*About this task*:
Could you count the lines below that include the word "nothing" and give only the number?

*Extracted data*:
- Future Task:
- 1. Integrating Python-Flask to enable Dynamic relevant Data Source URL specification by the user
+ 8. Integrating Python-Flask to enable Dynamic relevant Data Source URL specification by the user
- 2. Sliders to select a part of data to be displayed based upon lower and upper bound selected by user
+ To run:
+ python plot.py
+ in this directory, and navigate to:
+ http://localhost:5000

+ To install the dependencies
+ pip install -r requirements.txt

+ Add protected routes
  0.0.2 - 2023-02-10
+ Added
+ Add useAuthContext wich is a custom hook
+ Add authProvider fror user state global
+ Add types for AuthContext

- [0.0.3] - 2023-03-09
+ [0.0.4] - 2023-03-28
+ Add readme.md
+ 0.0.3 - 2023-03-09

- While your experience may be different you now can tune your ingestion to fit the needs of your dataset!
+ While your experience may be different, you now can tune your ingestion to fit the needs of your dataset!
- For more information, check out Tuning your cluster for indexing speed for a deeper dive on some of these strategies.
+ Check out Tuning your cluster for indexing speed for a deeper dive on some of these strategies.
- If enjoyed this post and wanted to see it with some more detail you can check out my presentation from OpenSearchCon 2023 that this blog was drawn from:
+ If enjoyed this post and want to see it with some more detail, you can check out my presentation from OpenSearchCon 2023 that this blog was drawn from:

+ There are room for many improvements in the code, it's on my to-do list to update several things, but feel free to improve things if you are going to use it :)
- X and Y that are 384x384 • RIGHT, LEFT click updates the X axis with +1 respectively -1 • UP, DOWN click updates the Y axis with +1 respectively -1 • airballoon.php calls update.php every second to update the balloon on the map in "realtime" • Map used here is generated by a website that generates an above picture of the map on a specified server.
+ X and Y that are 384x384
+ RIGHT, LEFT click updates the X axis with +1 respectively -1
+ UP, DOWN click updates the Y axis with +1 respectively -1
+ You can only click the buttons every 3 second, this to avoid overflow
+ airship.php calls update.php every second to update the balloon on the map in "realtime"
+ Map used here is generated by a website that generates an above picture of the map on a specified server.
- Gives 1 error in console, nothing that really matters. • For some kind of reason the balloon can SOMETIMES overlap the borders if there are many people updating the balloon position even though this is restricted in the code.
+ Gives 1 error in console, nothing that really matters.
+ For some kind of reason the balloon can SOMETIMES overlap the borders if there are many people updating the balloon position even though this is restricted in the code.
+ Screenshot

*Response*:
2